(PROBLEM TO SOLVE) From the material below, retype exactly the lines that begin at the line with "tax: 6.5% = 4.49 -> 6.5% = 6.36" and end after the line with "Papa's Apprentice, painted- Wilhelm"; pictures stay out of the copy.
:: MATERIAL PROVIDED
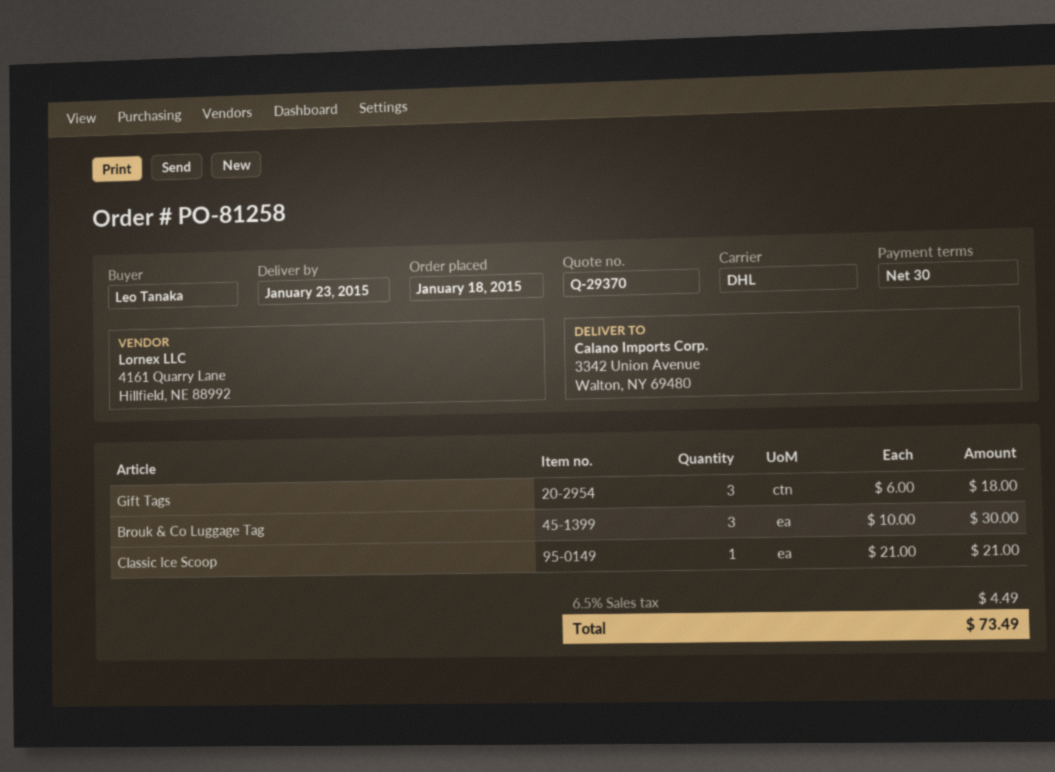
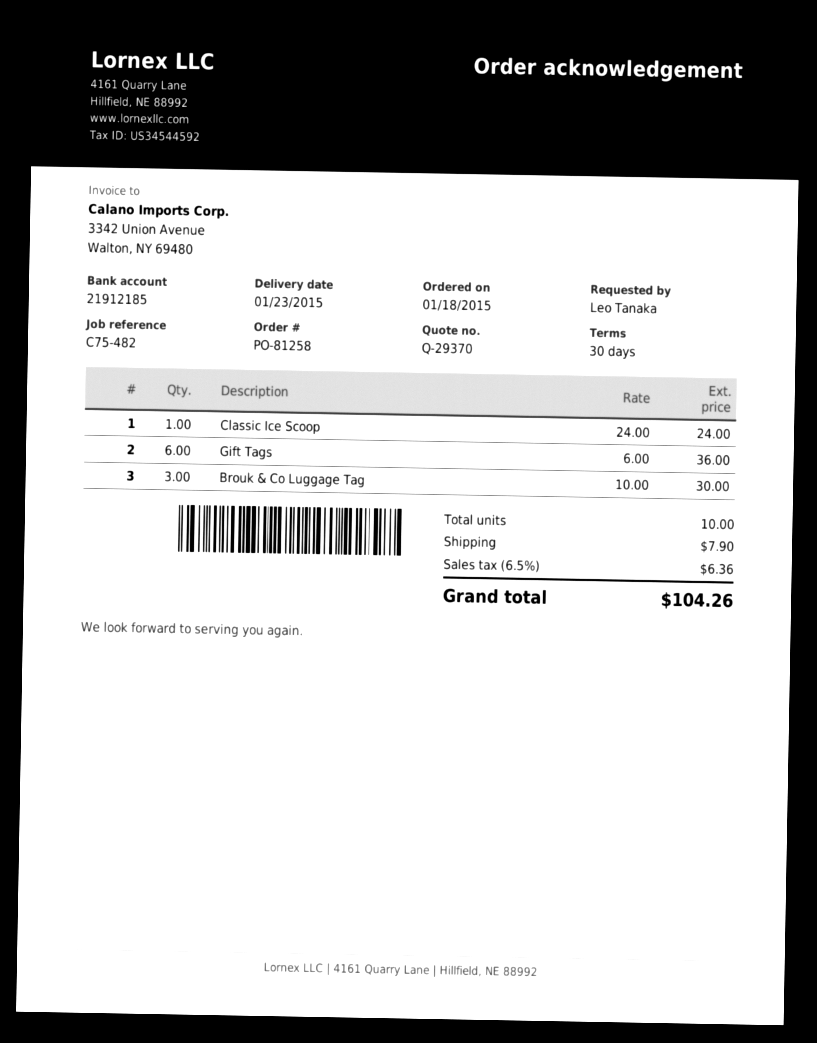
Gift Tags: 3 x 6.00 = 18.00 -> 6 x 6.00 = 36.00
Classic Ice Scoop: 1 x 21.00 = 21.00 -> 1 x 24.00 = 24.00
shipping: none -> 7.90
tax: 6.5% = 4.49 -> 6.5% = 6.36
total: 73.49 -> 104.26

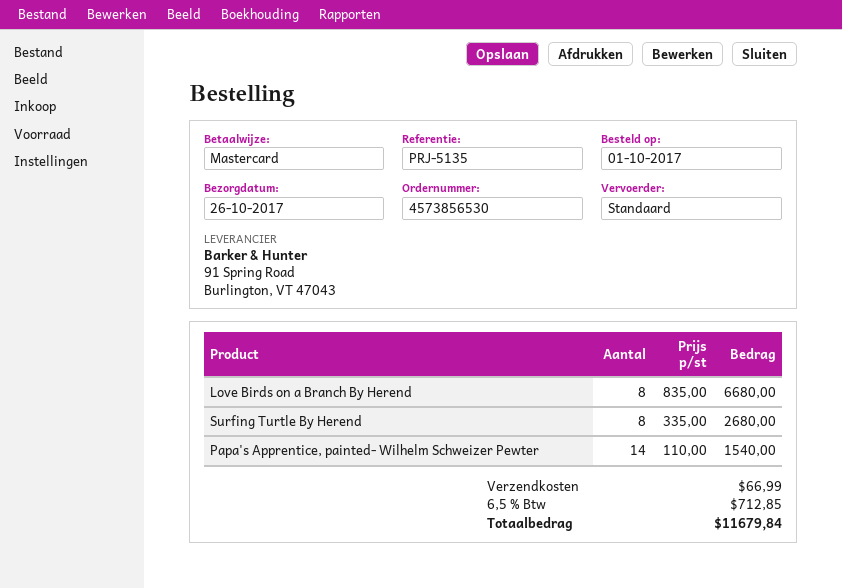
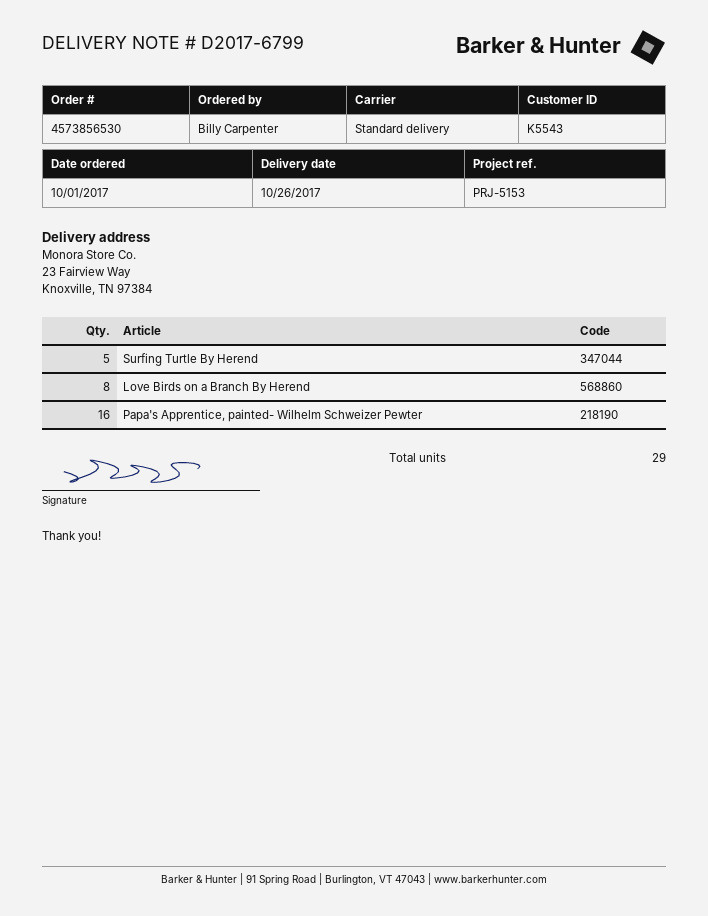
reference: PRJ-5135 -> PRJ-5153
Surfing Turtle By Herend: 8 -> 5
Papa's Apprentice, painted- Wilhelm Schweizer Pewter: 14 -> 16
::::
:: MATERIAL PROVIDED
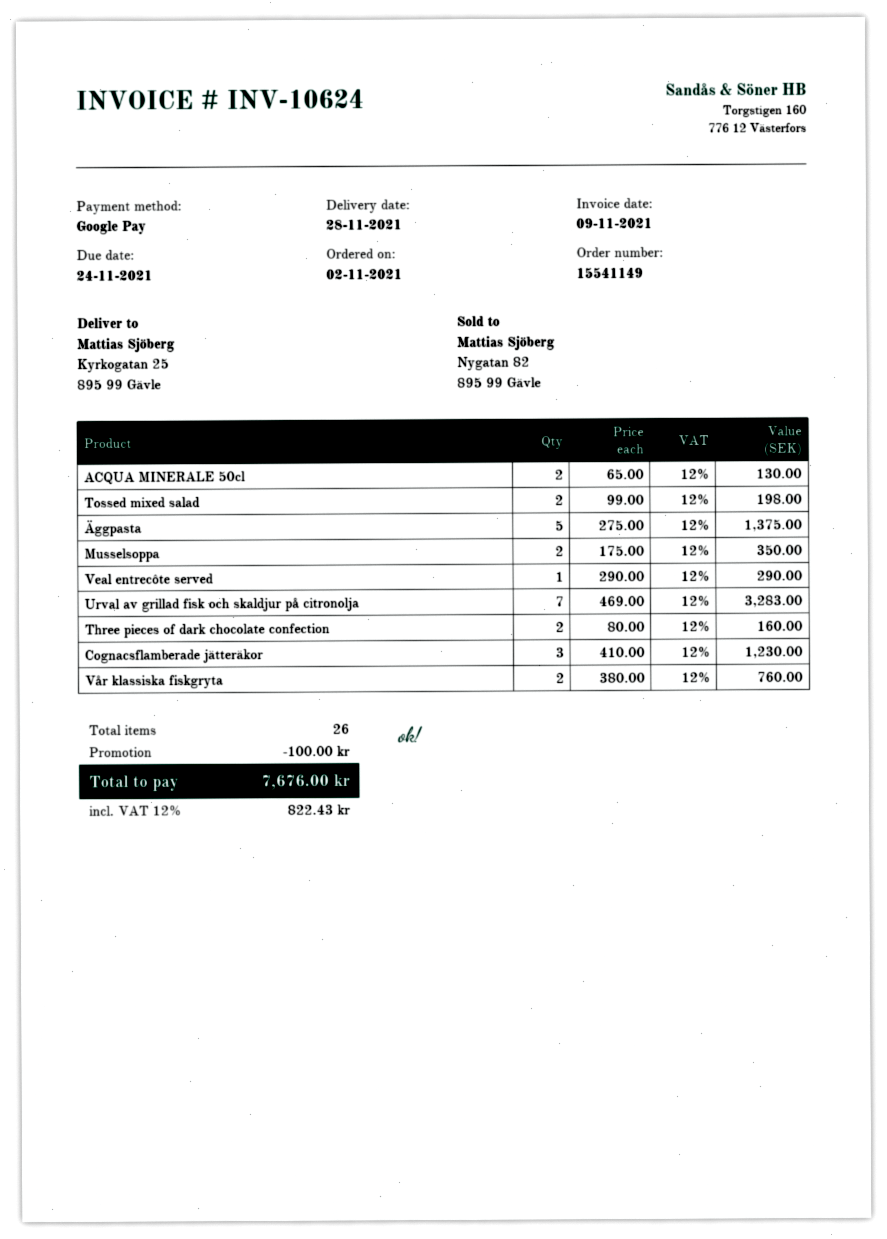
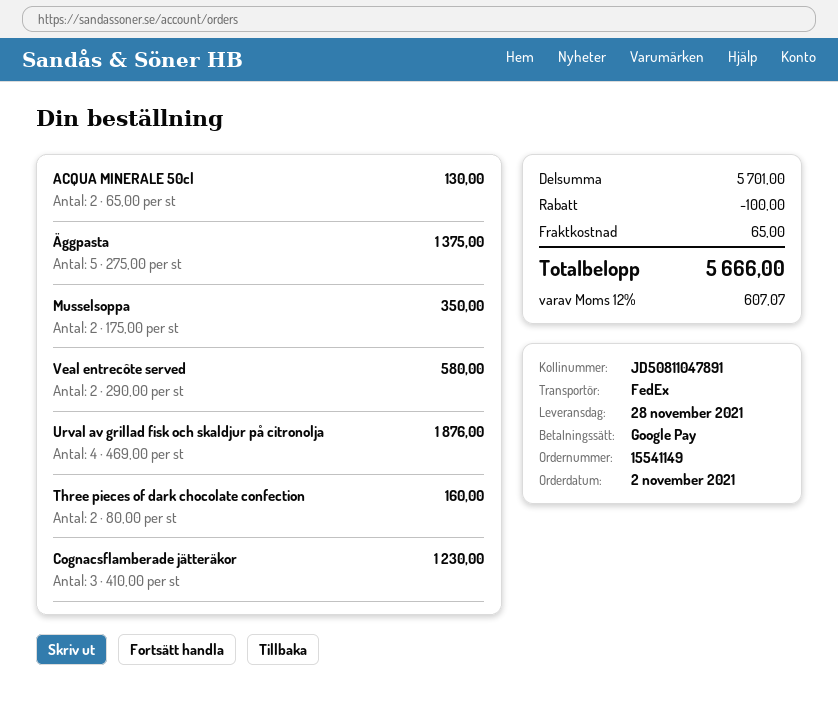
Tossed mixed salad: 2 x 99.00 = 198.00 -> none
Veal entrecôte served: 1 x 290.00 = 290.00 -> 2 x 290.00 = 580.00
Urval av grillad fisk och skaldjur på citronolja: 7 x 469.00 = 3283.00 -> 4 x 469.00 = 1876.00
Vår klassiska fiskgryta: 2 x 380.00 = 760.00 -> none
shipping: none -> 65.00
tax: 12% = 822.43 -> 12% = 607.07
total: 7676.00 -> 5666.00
::::
(EXPECTED ANSWER)
tax: 6.5% = 4.49 -> 6.5% = 6.36
total: 73.49 -> 104.26

reference: PRJ-5135 -> PRJ-5153
Surfing Turtle By Herend: 8 -> 5
Papa's Apprentice, painted- Wilhelm Schweizer Pewter: 14 -> 16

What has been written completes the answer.